━━ Available data ━━

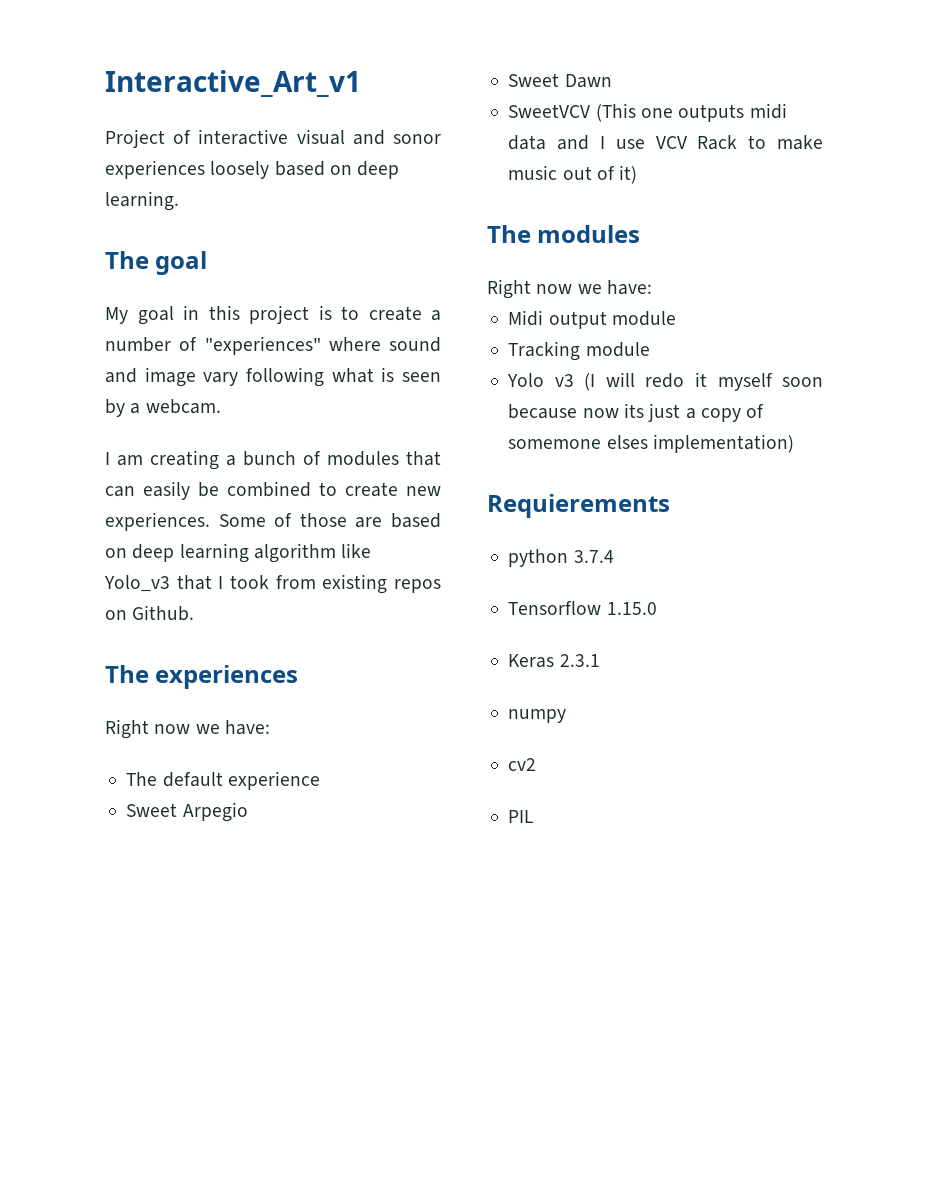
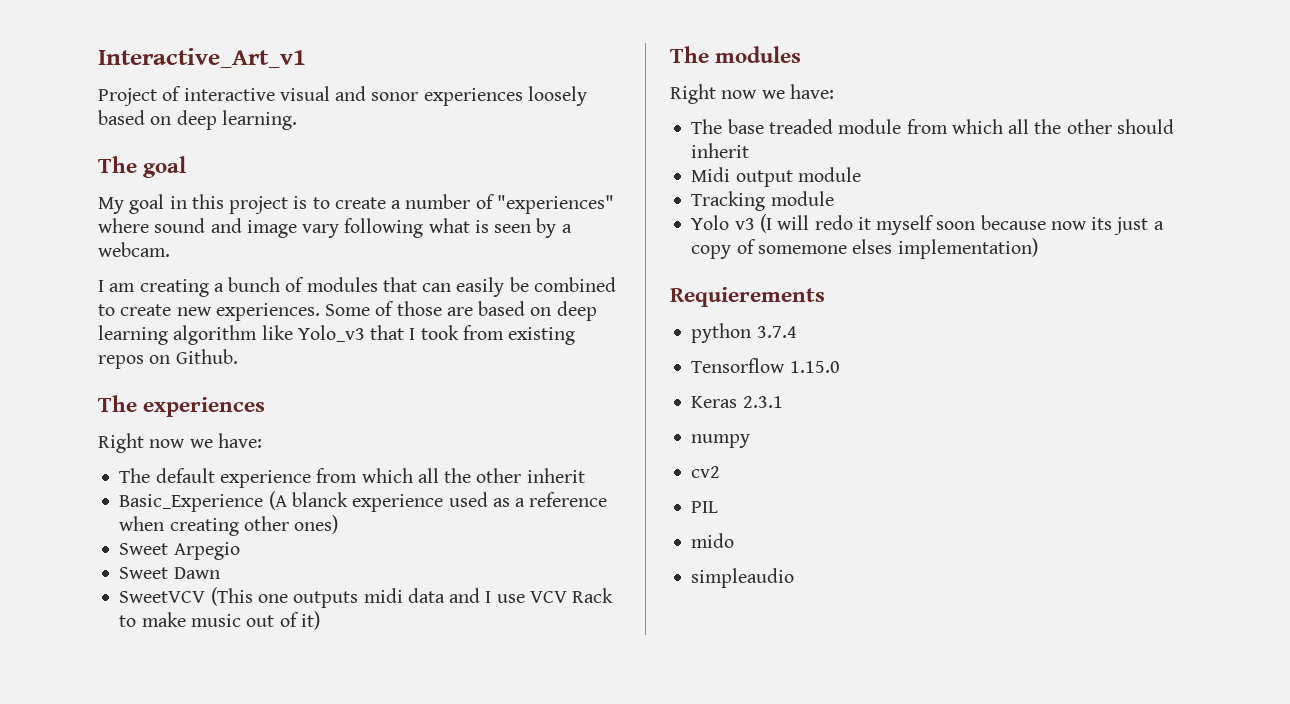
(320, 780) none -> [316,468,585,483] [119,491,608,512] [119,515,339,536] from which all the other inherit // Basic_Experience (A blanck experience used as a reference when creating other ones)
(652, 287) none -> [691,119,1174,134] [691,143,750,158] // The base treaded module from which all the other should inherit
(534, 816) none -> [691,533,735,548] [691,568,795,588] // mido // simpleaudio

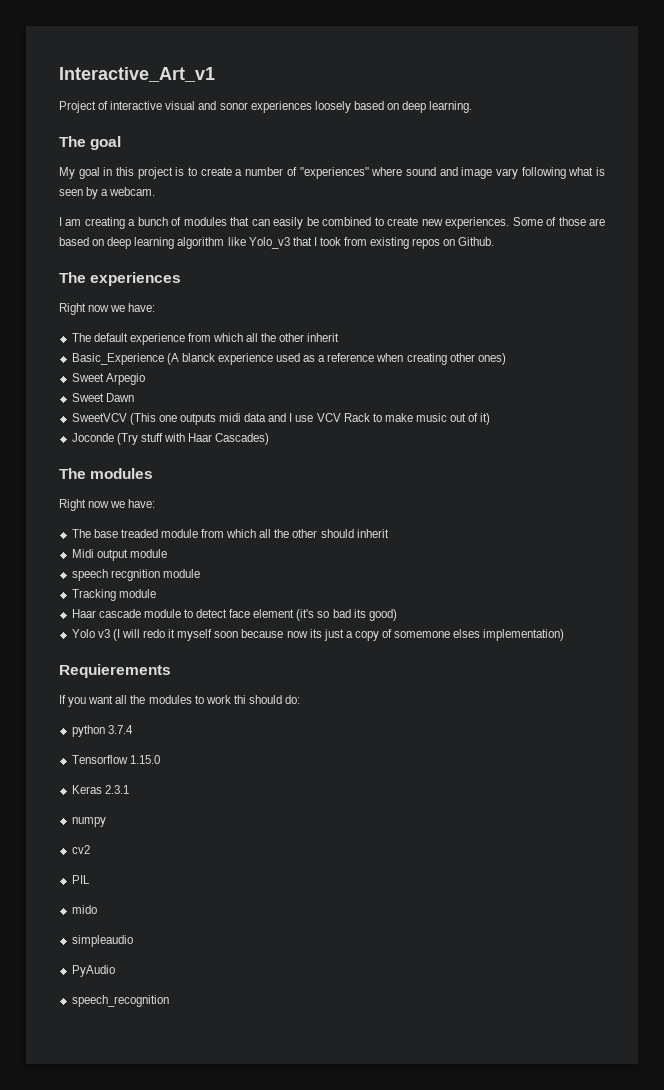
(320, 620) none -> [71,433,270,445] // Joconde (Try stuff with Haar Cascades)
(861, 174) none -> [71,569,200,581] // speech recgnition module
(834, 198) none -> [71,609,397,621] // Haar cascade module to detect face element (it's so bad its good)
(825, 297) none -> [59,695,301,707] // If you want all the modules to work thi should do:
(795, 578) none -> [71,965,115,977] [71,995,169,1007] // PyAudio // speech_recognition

━━━
━━ Available data ━━

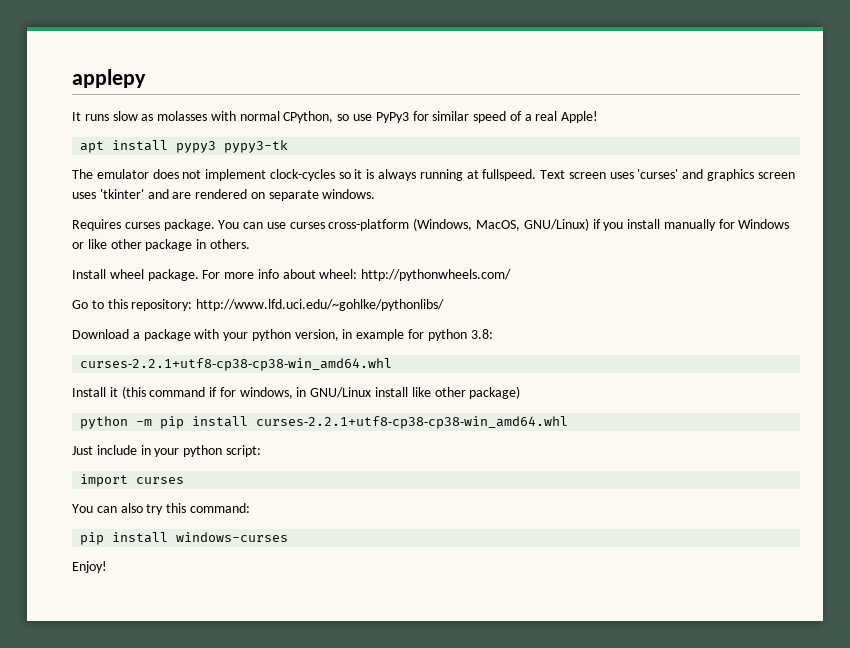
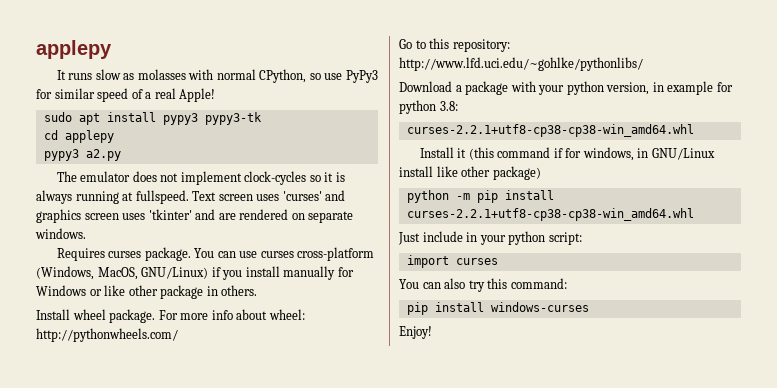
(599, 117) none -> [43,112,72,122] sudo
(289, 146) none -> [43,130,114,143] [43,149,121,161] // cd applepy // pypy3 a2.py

━━━
━━ Available data ━━

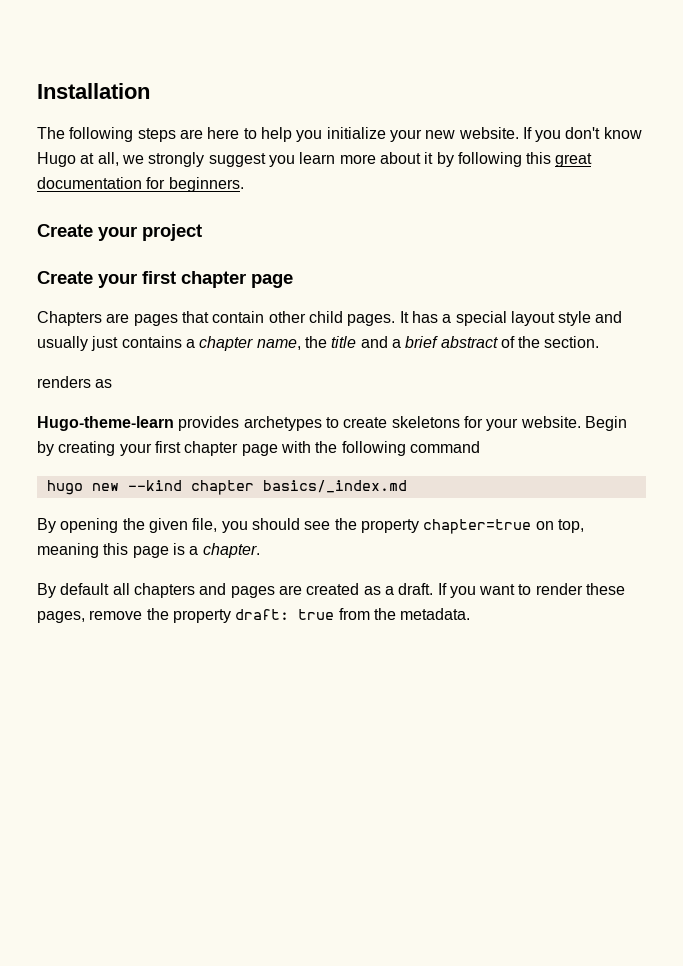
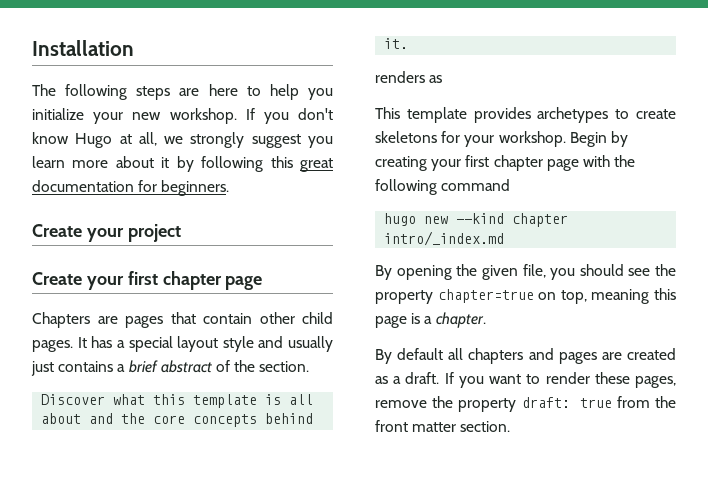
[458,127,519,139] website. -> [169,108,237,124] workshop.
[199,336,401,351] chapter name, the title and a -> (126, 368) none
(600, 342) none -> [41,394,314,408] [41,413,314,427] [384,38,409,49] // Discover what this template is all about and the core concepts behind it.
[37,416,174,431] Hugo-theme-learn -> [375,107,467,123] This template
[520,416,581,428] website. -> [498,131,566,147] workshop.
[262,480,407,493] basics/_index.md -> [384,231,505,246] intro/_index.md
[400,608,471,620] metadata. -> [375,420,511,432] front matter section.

━━━

-- To do --
In the listing above, find the line holding "(320, 780) none" and the line holding "(652, 287) none", then output those two lines and every line between them exactly.

-- Exercise answer --
(320, 780) none -> [316,468,585,483] [119,491,608,512] [119,515,339,536] from which all the other inherit // Basic_Experience (A blanck experience used as a reference when creating other ones)
(652, 287) none -> [691,119,1174,134] [691,143,750,158] // The base treaded module from which all the other should inherit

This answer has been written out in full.